- **WHAT IS BEING ASKED**
Provide an exact copy of the lines from the beginning of the records through the line that includes "- transferObjectGroupInstanceName |", and of no others.

- **Records contained in a dataset**

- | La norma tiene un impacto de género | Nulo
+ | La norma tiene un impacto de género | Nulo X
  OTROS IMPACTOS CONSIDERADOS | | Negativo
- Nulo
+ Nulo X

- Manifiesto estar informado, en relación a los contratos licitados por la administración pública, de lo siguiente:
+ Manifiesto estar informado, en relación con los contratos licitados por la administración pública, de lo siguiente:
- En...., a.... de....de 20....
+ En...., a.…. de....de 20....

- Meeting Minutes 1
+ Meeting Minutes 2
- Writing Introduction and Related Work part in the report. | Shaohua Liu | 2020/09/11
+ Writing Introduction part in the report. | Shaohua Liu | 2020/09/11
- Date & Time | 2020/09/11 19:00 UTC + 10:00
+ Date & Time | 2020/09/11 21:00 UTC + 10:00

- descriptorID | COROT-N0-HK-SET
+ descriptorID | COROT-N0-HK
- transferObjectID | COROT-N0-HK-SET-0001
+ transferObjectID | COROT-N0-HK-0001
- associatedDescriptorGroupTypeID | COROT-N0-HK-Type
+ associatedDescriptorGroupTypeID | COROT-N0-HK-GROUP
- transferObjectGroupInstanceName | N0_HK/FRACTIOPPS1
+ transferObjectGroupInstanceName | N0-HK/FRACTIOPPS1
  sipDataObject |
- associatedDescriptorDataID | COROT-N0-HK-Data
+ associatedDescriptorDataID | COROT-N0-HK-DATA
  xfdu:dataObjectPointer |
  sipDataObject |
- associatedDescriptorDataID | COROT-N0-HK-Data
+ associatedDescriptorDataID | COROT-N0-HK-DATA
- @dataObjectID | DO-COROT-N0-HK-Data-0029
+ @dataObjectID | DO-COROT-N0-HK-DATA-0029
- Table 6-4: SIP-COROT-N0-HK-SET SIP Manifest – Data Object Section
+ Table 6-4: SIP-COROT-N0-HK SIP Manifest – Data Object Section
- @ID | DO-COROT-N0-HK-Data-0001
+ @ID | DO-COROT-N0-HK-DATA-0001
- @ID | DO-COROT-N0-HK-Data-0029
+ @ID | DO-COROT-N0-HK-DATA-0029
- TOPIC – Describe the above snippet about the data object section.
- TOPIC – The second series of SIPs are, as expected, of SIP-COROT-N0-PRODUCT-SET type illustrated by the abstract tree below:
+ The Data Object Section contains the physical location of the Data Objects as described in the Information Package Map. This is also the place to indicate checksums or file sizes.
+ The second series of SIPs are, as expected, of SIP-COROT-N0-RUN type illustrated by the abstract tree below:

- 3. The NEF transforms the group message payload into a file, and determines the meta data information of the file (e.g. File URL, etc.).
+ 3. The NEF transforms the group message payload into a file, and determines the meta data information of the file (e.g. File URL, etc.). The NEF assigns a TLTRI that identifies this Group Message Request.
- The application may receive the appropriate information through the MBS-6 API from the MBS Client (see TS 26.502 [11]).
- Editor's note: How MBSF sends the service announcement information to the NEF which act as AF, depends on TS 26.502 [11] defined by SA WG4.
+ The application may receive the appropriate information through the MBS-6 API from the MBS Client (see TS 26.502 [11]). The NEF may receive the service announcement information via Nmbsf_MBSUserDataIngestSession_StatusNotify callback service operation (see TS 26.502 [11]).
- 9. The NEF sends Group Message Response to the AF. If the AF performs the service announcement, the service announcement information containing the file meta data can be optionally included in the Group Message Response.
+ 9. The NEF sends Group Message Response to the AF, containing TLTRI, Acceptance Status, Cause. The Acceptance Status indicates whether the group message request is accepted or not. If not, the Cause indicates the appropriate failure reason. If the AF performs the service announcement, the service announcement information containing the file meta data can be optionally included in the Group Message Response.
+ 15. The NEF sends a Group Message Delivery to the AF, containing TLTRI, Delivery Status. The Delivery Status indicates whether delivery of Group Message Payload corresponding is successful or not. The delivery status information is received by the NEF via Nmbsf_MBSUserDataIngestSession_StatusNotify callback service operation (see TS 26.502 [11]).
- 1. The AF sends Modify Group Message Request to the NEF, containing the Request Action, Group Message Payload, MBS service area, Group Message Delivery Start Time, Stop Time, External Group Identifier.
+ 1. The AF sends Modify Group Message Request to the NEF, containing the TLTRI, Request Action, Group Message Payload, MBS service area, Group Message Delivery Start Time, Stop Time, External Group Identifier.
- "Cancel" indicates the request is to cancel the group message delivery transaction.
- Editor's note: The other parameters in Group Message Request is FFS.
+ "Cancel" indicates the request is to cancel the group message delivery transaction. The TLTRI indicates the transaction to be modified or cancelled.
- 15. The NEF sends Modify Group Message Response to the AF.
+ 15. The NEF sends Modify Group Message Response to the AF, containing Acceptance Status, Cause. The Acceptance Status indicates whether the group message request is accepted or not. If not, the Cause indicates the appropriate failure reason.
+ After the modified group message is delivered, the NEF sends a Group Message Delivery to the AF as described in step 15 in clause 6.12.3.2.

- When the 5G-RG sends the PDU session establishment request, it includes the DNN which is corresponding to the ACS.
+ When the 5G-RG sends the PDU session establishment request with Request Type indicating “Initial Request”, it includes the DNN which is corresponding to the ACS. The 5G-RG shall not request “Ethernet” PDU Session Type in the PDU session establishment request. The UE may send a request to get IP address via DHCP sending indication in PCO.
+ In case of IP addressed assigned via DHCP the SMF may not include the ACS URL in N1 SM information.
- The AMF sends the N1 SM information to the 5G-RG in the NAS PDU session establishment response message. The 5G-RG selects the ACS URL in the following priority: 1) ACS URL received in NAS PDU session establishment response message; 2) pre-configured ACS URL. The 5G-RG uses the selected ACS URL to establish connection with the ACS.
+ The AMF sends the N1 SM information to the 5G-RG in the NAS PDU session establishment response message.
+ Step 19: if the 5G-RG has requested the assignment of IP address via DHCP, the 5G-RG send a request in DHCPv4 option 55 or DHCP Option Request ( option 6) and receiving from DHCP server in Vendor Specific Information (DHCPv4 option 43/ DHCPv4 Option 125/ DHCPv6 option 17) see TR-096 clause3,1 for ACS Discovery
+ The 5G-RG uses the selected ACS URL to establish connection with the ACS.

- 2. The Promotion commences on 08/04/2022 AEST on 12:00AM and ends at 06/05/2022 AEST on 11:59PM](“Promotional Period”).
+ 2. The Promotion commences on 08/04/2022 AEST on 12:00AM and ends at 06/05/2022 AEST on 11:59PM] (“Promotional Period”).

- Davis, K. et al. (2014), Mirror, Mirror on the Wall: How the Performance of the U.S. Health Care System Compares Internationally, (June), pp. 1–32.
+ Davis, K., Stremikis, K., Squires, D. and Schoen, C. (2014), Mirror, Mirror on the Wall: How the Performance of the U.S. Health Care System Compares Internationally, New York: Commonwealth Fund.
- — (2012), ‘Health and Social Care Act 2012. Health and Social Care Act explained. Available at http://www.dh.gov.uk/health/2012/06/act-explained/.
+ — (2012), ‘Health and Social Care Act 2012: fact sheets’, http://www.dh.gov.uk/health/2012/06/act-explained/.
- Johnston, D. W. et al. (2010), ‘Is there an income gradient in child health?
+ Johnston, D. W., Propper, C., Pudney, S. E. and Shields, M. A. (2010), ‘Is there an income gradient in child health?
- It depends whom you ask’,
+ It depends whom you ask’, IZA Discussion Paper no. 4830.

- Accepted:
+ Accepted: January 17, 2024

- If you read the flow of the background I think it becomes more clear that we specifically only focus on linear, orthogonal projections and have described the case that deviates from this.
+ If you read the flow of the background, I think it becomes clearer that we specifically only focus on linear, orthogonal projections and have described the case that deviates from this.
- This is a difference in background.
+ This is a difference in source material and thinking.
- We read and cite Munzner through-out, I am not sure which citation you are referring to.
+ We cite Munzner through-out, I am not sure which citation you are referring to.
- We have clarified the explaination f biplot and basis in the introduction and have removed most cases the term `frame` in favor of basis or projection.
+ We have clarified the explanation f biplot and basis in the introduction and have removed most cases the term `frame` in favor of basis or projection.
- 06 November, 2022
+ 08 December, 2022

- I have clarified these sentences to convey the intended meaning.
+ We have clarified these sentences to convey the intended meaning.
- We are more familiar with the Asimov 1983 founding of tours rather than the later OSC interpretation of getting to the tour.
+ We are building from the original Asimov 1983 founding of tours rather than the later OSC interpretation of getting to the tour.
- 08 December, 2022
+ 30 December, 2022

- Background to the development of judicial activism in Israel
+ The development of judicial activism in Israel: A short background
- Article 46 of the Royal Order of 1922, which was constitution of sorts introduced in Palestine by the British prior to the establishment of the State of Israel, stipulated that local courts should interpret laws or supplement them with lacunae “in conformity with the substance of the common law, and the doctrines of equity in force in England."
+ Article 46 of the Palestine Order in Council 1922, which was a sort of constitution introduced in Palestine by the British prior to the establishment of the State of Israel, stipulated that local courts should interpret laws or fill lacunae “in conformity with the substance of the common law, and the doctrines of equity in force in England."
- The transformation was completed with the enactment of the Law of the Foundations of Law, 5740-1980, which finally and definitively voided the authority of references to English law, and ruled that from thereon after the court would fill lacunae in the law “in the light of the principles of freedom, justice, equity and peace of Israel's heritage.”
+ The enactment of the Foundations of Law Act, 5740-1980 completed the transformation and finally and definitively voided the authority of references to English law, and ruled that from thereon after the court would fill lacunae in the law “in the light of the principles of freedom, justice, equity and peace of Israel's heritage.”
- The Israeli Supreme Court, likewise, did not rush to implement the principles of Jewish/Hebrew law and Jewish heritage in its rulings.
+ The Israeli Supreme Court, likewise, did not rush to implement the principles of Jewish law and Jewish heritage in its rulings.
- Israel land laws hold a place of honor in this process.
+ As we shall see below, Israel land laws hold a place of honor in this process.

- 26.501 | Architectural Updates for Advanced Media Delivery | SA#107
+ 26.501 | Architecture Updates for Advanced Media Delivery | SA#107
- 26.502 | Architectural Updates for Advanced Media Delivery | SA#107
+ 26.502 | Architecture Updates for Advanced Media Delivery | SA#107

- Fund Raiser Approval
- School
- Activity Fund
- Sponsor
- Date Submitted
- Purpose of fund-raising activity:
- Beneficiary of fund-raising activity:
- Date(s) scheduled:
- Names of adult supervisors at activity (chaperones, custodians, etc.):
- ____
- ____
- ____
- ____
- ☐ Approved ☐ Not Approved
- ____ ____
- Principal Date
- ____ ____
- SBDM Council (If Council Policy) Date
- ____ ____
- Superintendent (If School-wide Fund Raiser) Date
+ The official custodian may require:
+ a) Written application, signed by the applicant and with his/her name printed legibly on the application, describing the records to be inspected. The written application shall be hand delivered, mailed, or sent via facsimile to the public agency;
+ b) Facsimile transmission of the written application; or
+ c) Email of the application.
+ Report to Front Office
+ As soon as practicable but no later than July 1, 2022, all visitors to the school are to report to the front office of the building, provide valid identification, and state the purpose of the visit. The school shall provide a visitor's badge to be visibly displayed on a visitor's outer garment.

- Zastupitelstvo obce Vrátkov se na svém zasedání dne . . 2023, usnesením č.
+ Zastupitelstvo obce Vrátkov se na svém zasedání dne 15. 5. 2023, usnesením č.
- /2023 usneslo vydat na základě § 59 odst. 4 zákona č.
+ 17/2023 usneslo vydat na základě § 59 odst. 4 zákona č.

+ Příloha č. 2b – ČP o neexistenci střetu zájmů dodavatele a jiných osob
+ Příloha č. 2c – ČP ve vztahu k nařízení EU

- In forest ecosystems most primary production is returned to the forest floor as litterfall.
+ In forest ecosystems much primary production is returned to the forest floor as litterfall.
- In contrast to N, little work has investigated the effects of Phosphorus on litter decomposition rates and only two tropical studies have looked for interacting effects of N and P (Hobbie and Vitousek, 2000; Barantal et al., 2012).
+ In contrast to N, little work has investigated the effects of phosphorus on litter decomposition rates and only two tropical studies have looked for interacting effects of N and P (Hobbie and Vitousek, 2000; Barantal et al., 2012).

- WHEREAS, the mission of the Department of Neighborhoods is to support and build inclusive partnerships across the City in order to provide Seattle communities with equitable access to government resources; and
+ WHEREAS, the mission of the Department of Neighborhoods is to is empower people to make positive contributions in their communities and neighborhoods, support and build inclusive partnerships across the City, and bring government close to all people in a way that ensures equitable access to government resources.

- **FINAL ANSWER**
- | La norma tiene un impacto de género | Nulo
+ | La norma tiene un impacto de género | Nulo X
  OTROS IMPACTOS CONSIDERADOS | | Negativo
- Nulo
+ Nulo X

- Manifiesto estar informado, en relación a los contratos licitados por la administración pública, de lo siguiente:
+ Manifiesto estar informado, en relación con los contratos licitados por la administración pública, de lo siguiente:
- En...., a.... de....de 20....
+ En...., a.…. de....de 20....

- Meeting Minutes 1
+ Meeting Minutes 2
- Writing Introduction and Related Work part in the report. | Shaohua Liu | 2020/09/11
+ Writing Introduction part in the report. | Shaohua Liu | 2020/09/11
- Date & Time | 2020/09/11 19:00 UTC + 10:00
+ Date & Time | 2020/09/11 21:00 UTC + 10:00

- descriptorID | COROT-N0-HK-SET
+ descriptorID | COROT-N0-HK
- transferObjectID | COROT-N0-HK-SET-0001
+ transferObjectID | COROT-N0-HK-0001
- associatedDescriptorGroupTypeID | COROT-N0-HK-Type
+ associatedDescriptorGroupTypeID | COROT-N0-HK-GROUP
- transferObjectGroupInstanceName | N0_HK/FRACTIOPPS1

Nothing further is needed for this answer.